Input data –
--- START ---

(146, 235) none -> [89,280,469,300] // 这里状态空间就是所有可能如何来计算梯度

--- END ---
--- START ---

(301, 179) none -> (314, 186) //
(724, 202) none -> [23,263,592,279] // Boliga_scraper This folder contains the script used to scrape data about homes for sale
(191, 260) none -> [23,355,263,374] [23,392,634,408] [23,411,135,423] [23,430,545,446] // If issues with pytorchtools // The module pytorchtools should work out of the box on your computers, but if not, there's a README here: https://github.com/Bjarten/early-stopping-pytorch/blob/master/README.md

--- END ---
--- START ---

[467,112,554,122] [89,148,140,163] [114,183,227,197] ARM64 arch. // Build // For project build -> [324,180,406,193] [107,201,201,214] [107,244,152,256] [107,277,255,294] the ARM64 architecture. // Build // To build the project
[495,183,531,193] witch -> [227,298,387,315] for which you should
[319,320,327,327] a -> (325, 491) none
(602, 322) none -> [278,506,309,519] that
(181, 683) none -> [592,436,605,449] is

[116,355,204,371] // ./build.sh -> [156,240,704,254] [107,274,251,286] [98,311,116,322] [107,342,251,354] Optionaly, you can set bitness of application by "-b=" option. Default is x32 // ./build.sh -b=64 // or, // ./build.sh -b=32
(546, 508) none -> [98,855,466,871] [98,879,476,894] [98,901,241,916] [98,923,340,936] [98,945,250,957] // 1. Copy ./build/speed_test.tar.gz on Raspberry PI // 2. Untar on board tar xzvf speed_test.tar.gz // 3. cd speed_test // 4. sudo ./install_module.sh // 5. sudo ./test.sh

--- END ---

Task item –
Reproduce exactly the entries above, limited to the lines from the one with "(181, 683) none -> [592,436,605,449] is" through the one with "[116,355,204,371] // ./build.sh", both included.

Response below –
(181, 683) none -> [592,436,605,449] is

[116,355,204,371] // ./build.sh -> [156,240,704,254] [107,274,251,286] [98,311,116,322] [107,342,251,354] Optionaly, you can set bitness of application by "-b=" option. Default is x32 // ./build.sh -b=64 // or, // ./build.sh -b=32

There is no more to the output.